Top of Dataset
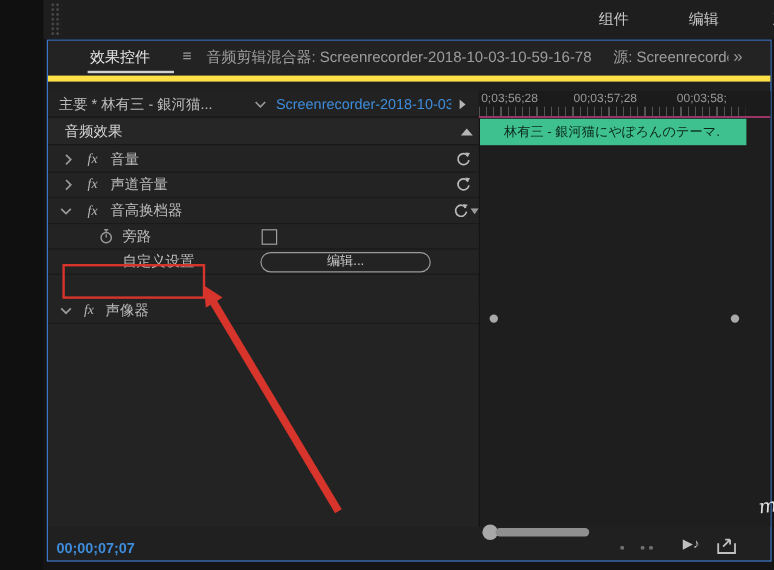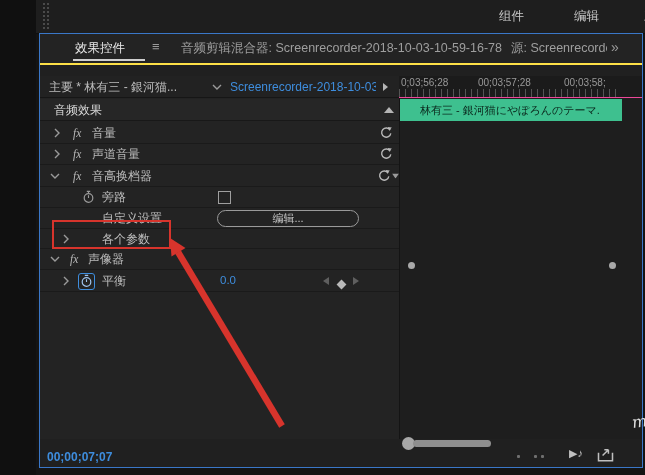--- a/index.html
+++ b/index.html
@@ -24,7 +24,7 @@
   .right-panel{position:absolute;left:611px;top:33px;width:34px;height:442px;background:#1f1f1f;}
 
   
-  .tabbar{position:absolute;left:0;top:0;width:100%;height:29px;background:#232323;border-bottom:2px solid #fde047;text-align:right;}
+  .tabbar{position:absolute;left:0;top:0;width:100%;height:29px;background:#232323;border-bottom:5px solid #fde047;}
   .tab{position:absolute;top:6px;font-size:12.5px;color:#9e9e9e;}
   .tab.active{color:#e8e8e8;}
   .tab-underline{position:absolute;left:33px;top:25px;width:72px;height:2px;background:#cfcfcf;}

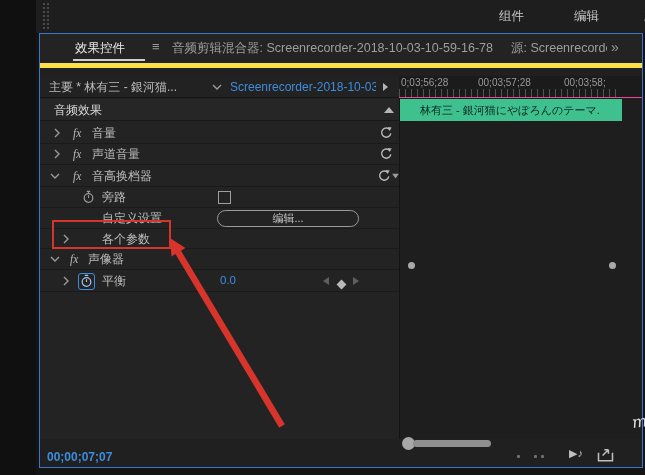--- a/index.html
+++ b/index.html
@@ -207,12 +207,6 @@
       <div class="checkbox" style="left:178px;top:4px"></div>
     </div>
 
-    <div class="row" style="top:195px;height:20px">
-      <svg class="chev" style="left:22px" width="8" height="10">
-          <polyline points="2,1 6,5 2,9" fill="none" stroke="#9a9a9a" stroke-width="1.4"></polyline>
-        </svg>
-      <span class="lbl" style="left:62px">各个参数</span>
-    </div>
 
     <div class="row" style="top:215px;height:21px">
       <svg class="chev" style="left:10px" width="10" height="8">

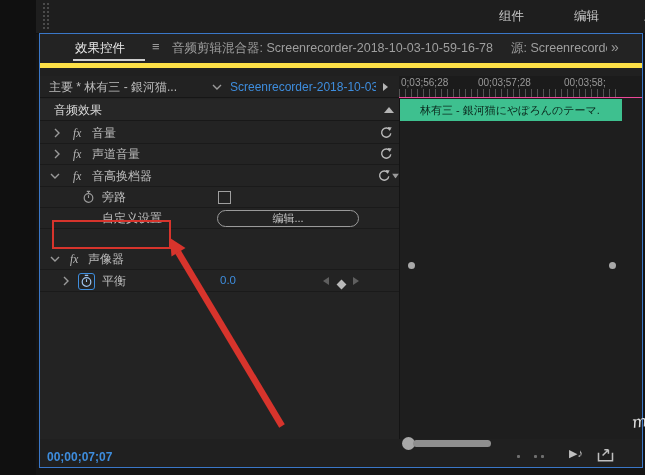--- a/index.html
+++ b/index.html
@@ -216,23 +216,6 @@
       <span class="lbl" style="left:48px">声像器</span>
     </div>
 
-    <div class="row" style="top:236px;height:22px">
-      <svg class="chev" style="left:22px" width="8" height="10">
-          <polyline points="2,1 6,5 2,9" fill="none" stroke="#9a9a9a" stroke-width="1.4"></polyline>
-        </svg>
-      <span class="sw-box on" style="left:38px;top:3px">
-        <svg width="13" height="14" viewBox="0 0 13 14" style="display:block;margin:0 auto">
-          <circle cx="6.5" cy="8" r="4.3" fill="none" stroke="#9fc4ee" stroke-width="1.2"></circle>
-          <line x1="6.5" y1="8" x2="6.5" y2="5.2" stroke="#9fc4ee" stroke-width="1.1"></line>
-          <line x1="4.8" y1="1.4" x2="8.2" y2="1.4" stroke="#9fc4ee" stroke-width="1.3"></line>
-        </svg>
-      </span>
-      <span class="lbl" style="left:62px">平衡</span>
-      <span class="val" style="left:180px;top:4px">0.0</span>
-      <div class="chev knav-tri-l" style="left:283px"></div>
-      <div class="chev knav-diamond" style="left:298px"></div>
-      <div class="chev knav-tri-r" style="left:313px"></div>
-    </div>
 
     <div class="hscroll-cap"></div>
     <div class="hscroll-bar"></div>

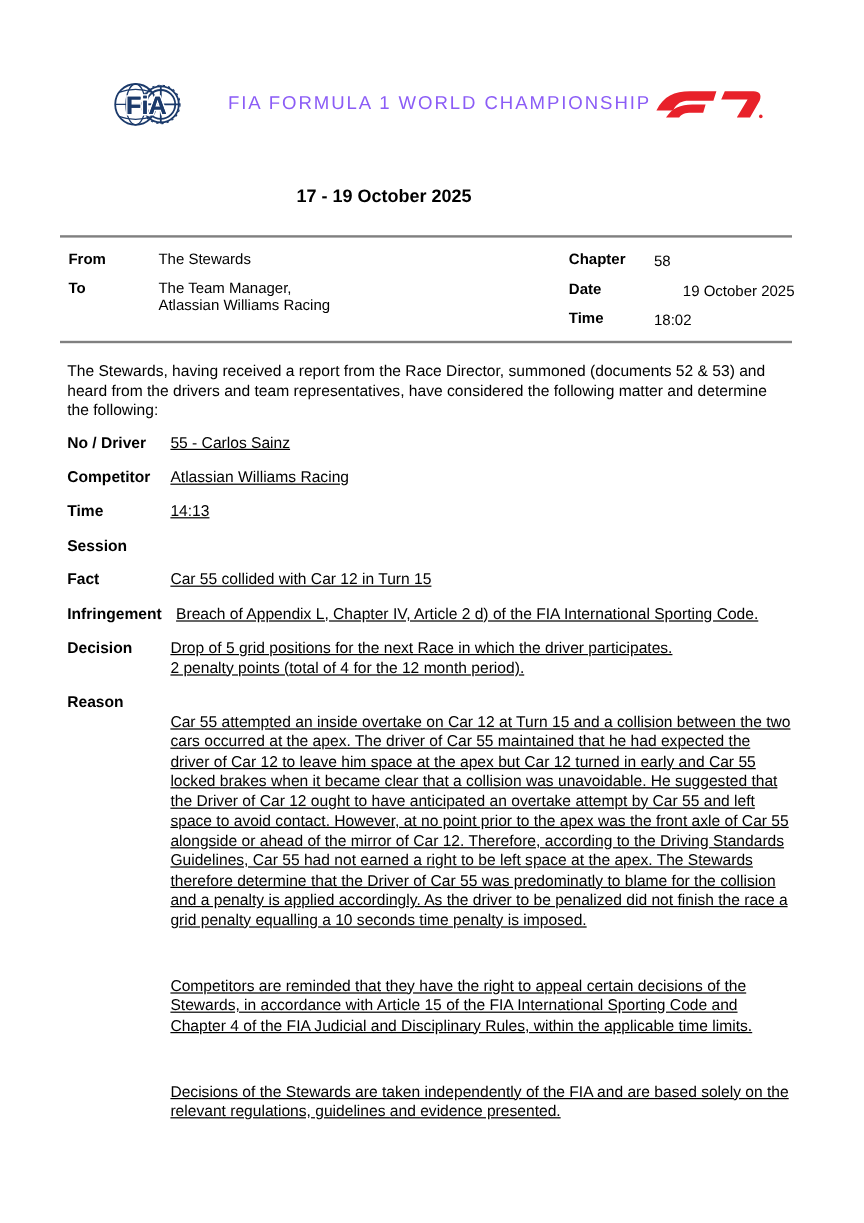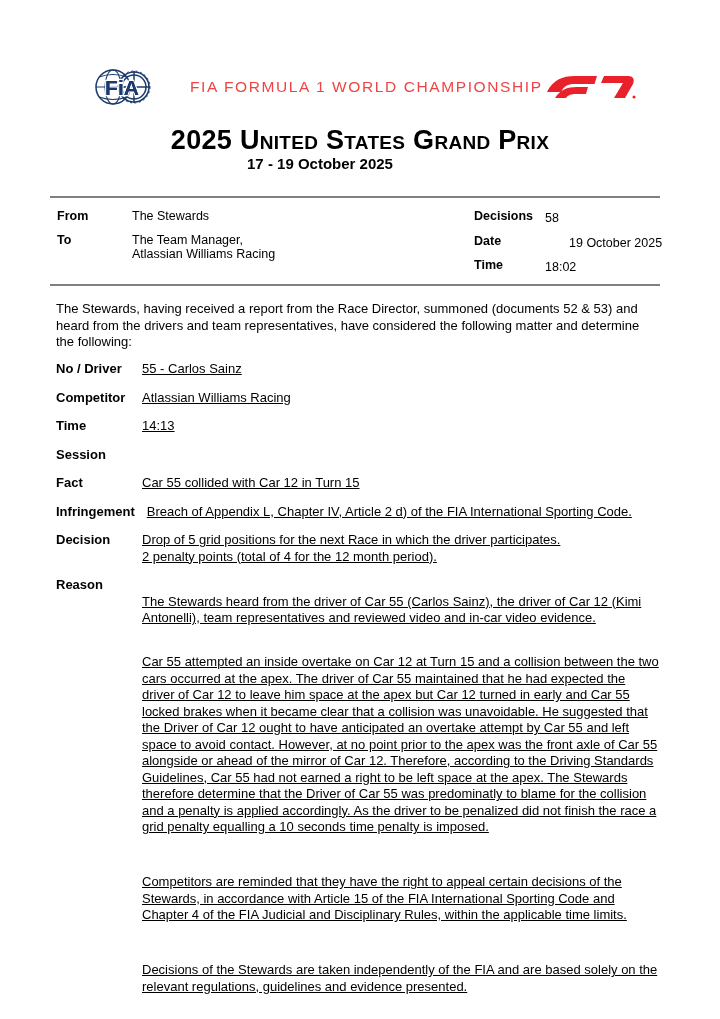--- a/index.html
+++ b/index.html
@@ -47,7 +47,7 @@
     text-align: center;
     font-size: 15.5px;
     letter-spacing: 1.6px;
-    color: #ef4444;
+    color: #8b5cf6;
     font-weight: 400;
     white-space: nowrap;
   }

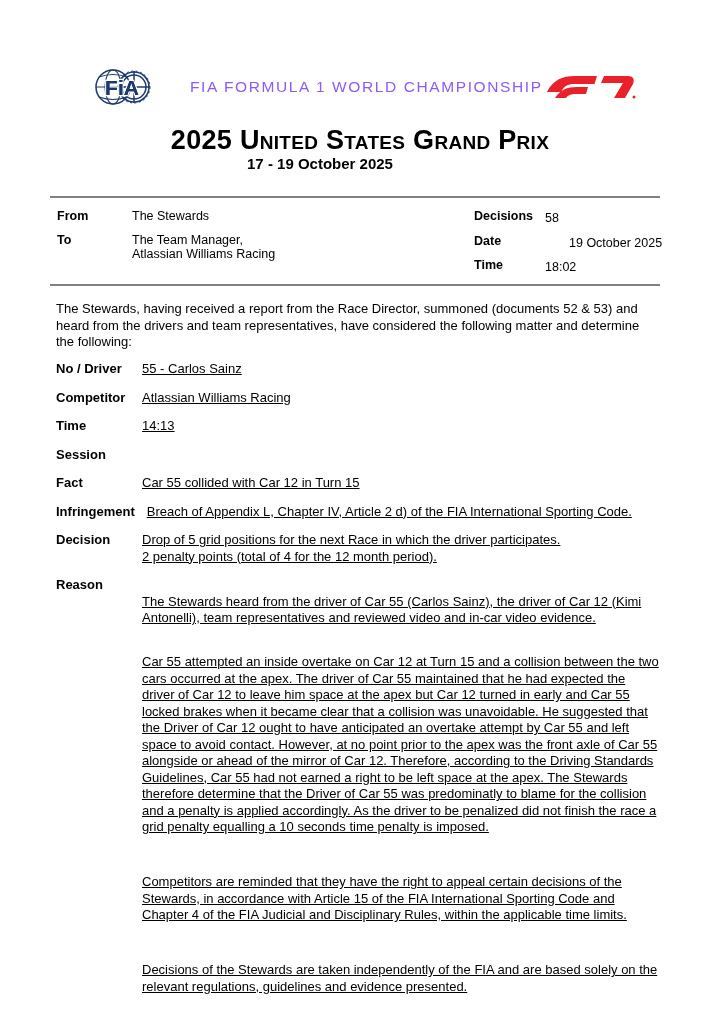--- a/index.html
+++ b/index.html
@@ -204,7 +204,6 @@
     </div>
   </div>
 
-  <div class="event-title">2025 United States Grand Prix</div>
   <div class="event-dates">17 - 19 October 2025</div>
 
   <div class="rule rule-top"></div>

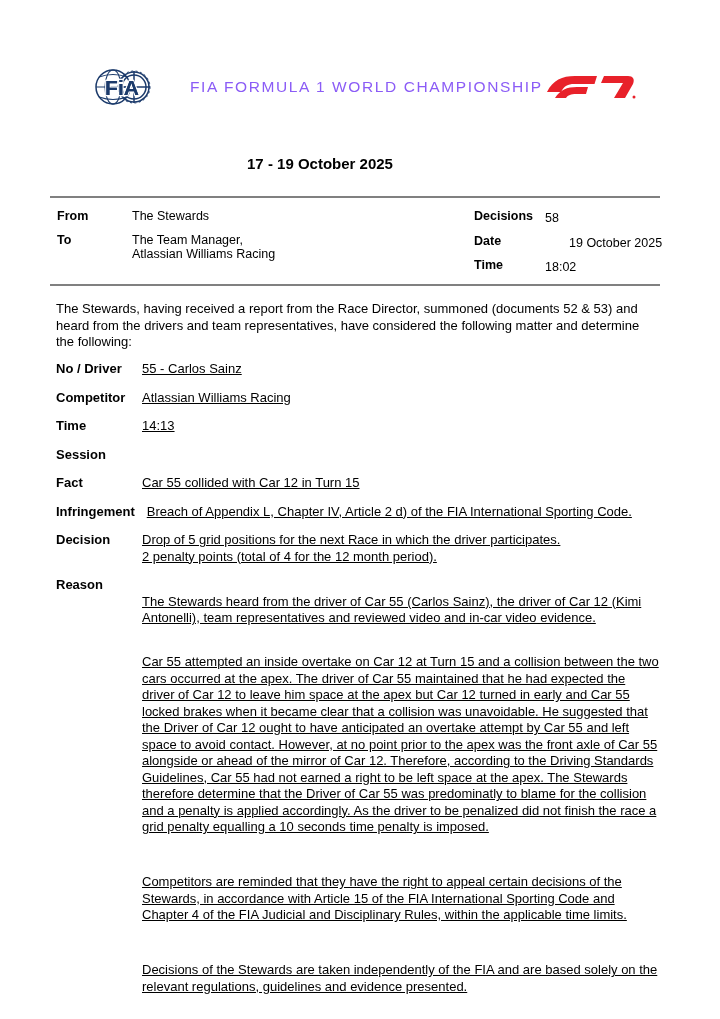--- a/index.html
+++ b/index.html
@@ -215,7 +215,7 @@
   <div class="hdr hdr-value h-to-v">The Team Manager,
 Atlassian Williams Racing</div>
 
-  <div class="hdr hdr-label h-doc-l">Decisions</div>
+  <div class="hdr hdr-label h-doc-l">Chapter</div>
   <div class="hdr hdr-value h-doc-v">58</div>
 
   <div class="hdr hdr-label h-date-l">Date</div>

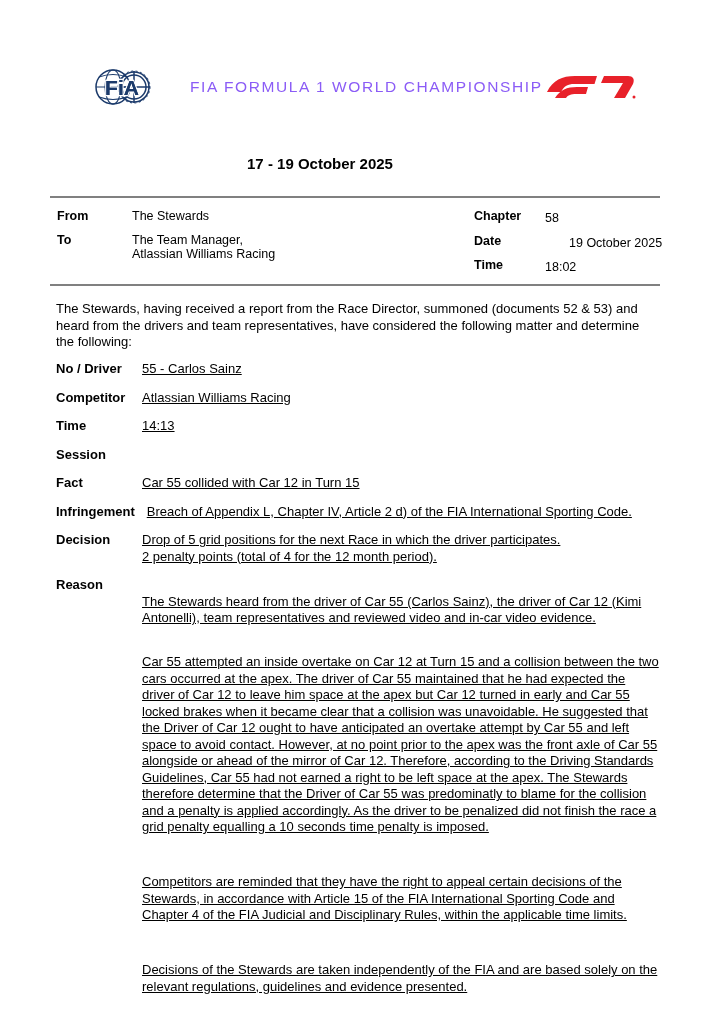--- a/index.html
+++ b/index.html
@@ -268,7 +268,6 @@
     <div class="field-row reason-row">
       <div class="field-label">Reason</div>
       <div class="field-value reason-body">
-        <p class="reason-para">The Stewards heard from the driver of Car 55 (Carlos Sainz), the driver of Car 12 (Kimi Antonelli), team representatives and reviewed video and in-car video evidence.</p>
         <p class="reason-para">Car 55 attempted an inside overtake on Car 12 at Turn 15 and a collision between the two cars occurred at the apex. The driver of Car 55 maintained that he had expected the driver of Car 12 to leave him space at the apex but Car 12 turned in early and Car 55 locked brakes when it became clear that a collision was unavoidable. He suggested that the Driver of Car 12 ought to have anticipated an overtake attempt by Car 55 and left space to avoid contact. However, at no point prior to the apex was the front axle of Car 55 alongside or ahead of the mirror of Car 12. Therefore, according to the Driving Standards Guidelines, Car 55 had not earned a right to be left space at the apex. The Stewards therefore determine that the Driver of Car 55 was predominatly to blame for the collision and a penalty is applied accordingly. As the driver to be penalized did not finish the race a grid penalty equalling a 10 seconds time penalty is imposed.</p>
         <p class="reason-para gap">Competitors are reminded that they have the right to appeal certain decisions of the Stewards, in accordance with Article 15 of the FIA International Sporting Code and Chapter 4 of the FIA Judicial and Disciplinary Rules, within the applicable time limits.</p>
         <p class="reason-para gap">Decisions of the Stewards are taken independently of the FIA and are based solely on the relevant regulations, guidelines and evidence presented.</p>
Bottom of Dataset
(What needs to be done): Looking at the records above, work out how many lines include the string "hscroll". Give the number and nothing else.

(Solution for this task): 2